Ai sensi dell’art. 121 TUB e della normativa di trasparenza, nel TAEG devono essere inclusi anche i costi dei servizi accessori, compresi i premi assicurativi, qualora la loro sottoscrizione costituisca condizione per ottenere il finanziamento o per ottenerlo alle condizioni offerte.
Il punto centrale della controversia riguardava proprio la natura “facoltativa” o “sostanzialmente obbligatoria” della polizza assicurativa collegata ai finanziamenti.
Polizza assicurativa e collegamento negoziale
Il Tribunale ha richiamato il consolidato orientamento secondo cui la natura obbligatoria di una polizza non può essere desunta esclusivamente dalla qualificazione formale contenuta nel contratto.
Devono essere valutati elementi presuntivi quali:
la contestualità tra stipula del finanziamento e adesione alla polizza;
la pari durata dei contratti;
la funzione della polizza di garanzia del rimborso del credito.
Nel caso esaminato, la consulenza tecnica ha accertato che i costi assicurativi erano stati inclusi nel calcolo effettivo del piano di ammortamento, pur non essendo stati correttamente considerati nel TAEG dichiarato in contratto .
La difformità del TAEG e le conseguenze
La CTU ha rilevato una divergenza tra TAEG pattuito e TAEG applicato:
nel contratto di carta revolving, il TAEG effettivo risultava superiore a quello indicato;
nel contratto di prestito personale, il TAEG applicato superava quello contrattualmente dichiarato.
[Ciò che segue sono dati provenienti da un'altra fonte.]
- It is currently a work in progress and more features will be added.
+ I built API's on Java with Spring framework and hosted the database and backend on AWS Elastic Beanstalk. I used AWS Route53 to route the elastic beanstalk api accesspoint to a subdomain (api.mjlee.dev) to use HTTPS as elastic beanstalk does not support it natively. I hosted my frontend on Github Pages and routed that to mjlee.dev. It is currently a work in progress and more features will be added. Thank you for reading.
Tale difformità integra una violazione delle norme sulla trasparenza nei contratti di credito al consumo.
In applicazione dell’art. 125-bis TUB, il giudice ha disposto la sostituzione del tasso contrattuale con il tasso minimo dei BOT emessi nell’anno precedente la stipula, procedendo alla rideterminazione dell’esposizione debitoria .
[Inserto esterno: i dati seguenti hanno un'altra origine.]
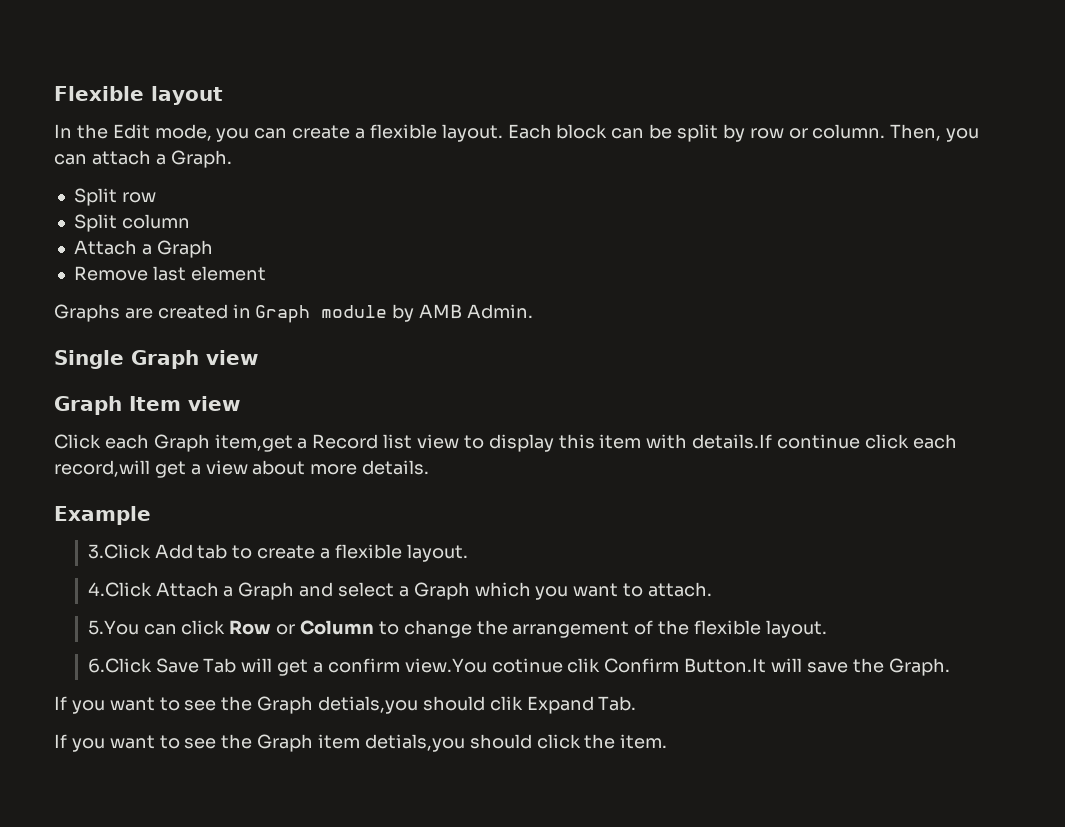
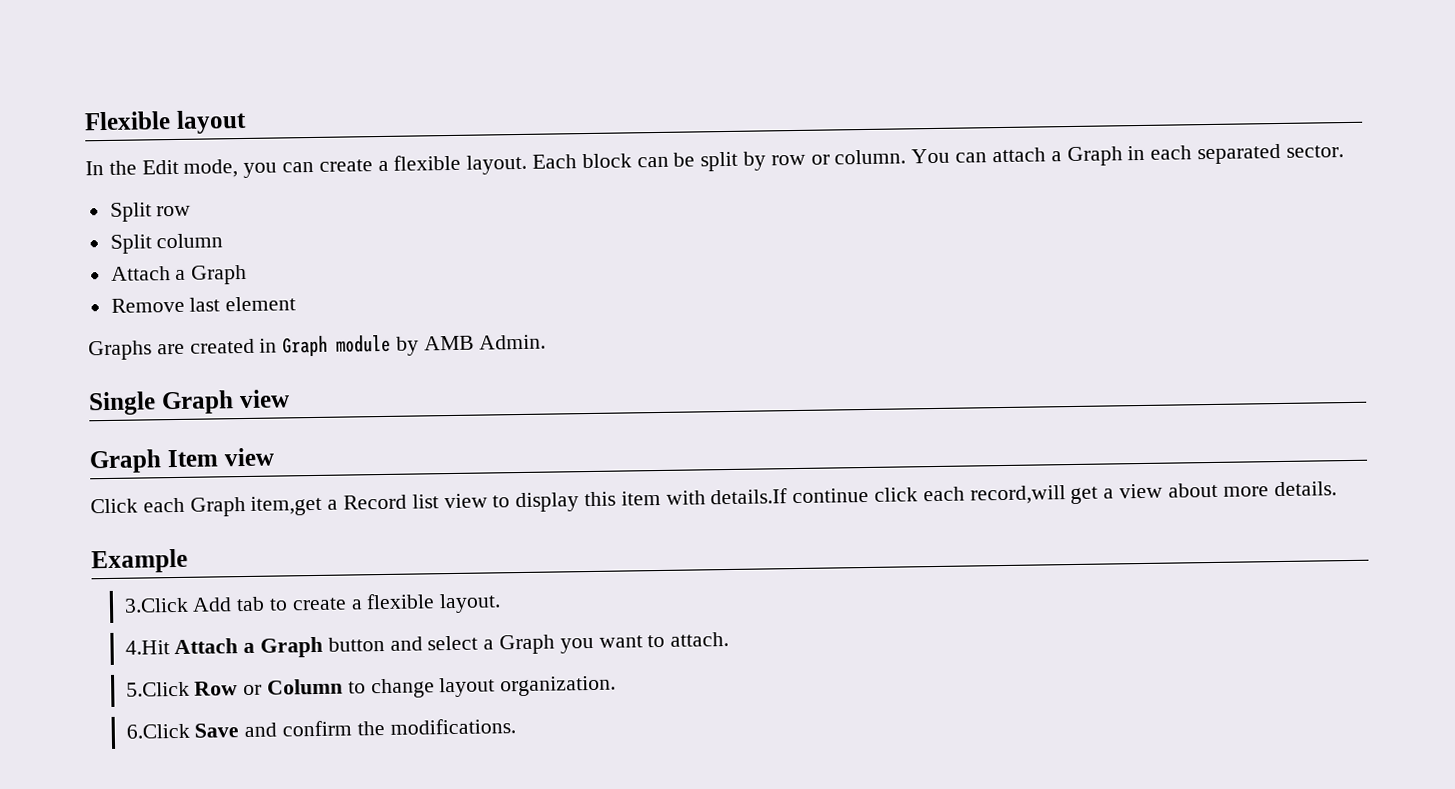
- Then, you can attach a Graph.
+ You can attach a Graph in each separated sector.
- 4.Click Attach a Graph and select a Graph which you want to attach.
+ 4.Hit Attach a Graph button and select a Graph you want to attach.
- 5.You can click Row or Column to change the arrangement of the flexible layout.
- 6.Click Save Tab will get a confirm view.You cotinue clik Confirm Button.It will save the Graph.
- If you want to see the Graph detials,you should clik Expand Tab.
- If you want to see the Graph item detials,you should click the item.
+ 5.Click Row or Column to change layout organization.
+ 6.Click Save and confirm the modifications.

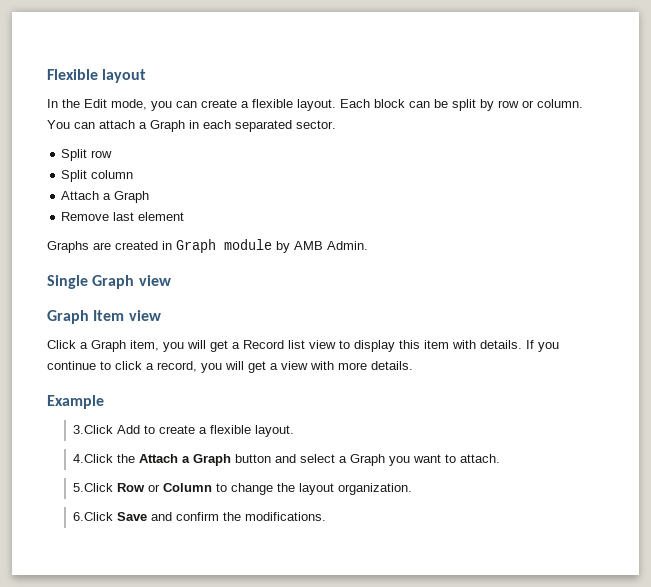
- Click each Graph item,get a Record list view to display this item with details.If continue click each record,will get a view about more details.
+ Click a Graph item, you will get a Record list view to display this item with details. If you continue to click a record, you will get a view with more details.
- 3.Click Add tab to create a flexible layout.
+ 3.Click Add to create a flexible layout.
- 4.Hit Attach a Graph button and select a Graph you want to attach.
+ 4.Click the Attach a Graph button and select a Graph you want to attach.
- 5.Click Row or Column to change layout organization.
+ 5.Click Row or Column to change the layout organization.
La decisione del Tribunale di Salerno
Con sentenza del 19 febbraio 2026, il Tribunale ha:
accolto parzialmente l’opposizione;
revocato il decreto ingiuntivo;
rideterminato l’importo dovuto in euro 15.474,99, in luogo dei 28.099,26 euro originariamente richiesti .
La decisione evidenzia come la non corretta indicazione del TAEG possa incidere in modo sostanziale sull’entità del debito e determinare la revisione dell’intero piano di ammortamento.
Profili di rilievo per imprese e consumatori
La pronuncia conferma alcuni principi fondamentali:
il TAEG deve rappresentare in modo completo e veritiero il costo del credito;
i costi assicurativi collegati al finanziamento devono essere inclusi nel calcolo quando vi sia collegamento negoziale;
in caso di violazione delle norme di trasparenza, il contratto può essere oggetto di rideterminazione giudiziale con applicazione dei tassi sostitutivi previsti dalla legge.
L’opposizione a decreto ingiuntivo, in materia bancaria, non si limita a una verifica formale della documentazione prodotta in fase monitoria, ma consente un accertamento pieno del rapporto sostanziale.
Conclusioni
La sentenza del Tribunale di Salerno rappresenta un esempio concreto di come un’attenta analisi dei contratti di finanziamento e delle condizioni economiche applicate possa incidere in modo significativo sulla posizione debitoria del cliente.